El termo eléctrico funciona por acumulación. Es decir, almacena el agua caliente en su interior. Esto hace que sean mucho más voluminosos que los calentadores de gas. En estos últimos, hay una cámara de combustión mucho más reducida con una tubería que fluye por dentro del calentador. De media, un calentador de gas es un 30% más pequeño que un termo eléctrico, por lo que podrás ganar espacio si te decides cambiar el termo eléctrico por un calentador de gas.

3. Agua ilimitada

El termo eléctrico solo puede ofrecer el agua que ya ha calentado en su almacenamiento interno. Es decir, que, si nuestro calentador tiene 15 litros de capacidad y tenemos un consumo de agua de 16 litros, este último litro será de agua fría. El calentador de gas, en cambio, nos ofrece la posibilidad de tener disponible todo el consumo de agua caliente que necesitemos. Cambiar el termo eléctrico por un calentador de gas te evitará en muchas ocasiones las duchas frías.

4. No saltarán los plomos

Un termo eléctrico es un electrodoméstico conectado a nuestra red y que consume bastante electricidad. Esto quiere decir que es más que probable que en algún momento tengamos que conectar otros electrodomésticos a la vez (la lavadora, por ejemplo) y que salten los plomos. Esto pone en riesgo el buen funcionamiento de nuestros aparatos. Al cambiar el termo eléctrico por un calentador de gas, te ahorrarás un electrodoméstico en la red eléctrica y evitarás que salten los plomos de tu vivienda.

5. Eficiencia energética

Los termos eléctricos funcionan por acumulación. Esto quiere decir que dentro del aparato hay un almacén de agua de una cantidad determinada (por ejemplo, 15 litros). Mediante la electricidad, dentro del calentador se calientan esos 15 litros. Pero ¿qué pasa si solo usas 5 litros? Pues que la energía que se ha utilizado para calentar los 10 litros restantes se pierde. Esos 10 litros de agua caliente vuelven a enfriarse y cuando quieras volver a utilizar el agua caliente, el termo volverá a utilizar energía para calentar los 15 litros acumulados en el calentador.

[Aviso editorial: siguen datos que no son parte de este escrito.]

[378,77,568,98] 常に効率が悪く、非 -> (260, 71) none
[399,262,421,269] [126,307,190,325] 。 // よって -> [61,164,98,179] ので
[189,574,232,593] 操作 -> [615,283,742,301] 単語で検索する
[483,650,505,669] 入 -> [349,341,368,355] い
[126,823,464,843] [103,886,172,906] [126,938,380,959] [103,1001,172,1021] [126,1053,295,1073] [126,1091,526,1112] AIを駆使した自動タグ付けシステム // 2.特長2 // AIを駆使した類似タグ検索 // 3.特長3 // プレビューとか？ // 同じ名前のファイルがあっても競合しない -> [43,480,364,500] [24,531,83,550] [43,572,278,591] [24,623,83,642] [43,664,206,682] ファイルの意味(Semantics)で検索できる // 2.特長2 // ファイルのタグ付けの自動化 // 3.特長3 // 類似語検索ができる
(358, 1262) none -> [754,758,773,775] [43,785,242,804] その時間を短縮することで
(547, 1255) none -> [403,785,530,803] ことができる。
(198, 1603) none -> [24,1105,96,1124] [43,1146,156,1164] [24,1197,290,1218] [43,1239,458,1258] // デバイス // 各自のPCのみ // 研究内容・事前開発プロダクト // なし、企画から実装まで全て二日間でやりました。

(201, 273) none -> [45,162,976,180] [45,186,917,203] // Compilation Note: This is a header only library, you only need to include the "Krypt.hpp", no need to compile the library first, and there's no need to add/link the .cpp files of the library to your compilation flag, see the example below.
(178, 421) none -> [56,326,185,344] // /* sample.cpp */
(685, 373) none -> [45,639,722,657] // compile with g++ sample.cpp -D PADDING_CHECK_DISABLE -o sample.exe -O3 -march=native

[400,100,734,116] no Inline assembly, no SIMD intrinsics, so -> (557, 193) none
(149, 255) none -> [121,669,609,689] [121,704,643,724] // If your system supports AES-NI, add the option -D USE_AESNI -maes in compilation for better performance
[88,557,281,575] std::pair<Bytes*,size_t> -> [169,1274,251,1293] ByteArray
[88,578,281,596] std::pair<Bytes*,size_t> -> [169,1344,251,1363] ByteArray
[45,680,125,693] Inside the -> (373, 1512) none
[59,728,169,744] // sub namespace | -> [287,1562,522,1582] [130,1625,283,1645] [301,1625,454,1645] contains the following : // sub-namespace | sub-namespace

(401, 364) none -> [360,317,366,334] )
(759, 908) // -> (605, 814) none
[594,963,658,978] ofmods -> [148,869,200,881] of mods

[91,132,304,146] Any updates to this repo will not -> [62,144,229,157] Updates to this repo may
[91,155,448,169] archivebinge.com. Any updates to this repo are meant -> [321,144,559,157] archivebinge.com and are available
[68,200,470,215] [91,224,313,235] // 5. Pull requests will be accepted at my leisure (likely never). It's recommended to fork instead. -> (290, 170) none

El calentador de gas, en cambio, calienta una tubería de agua caliente durante el tiempo en el que está abierto el grifo de agua caliente. Por lo tanto, si utilizas 5 litros de agua caliente, se utiliza combustible para calentar 5 litros de agua. Cambiar el termo eléctrico por un calentador de gas te va ayudar a usar de forma más eficiente la energía.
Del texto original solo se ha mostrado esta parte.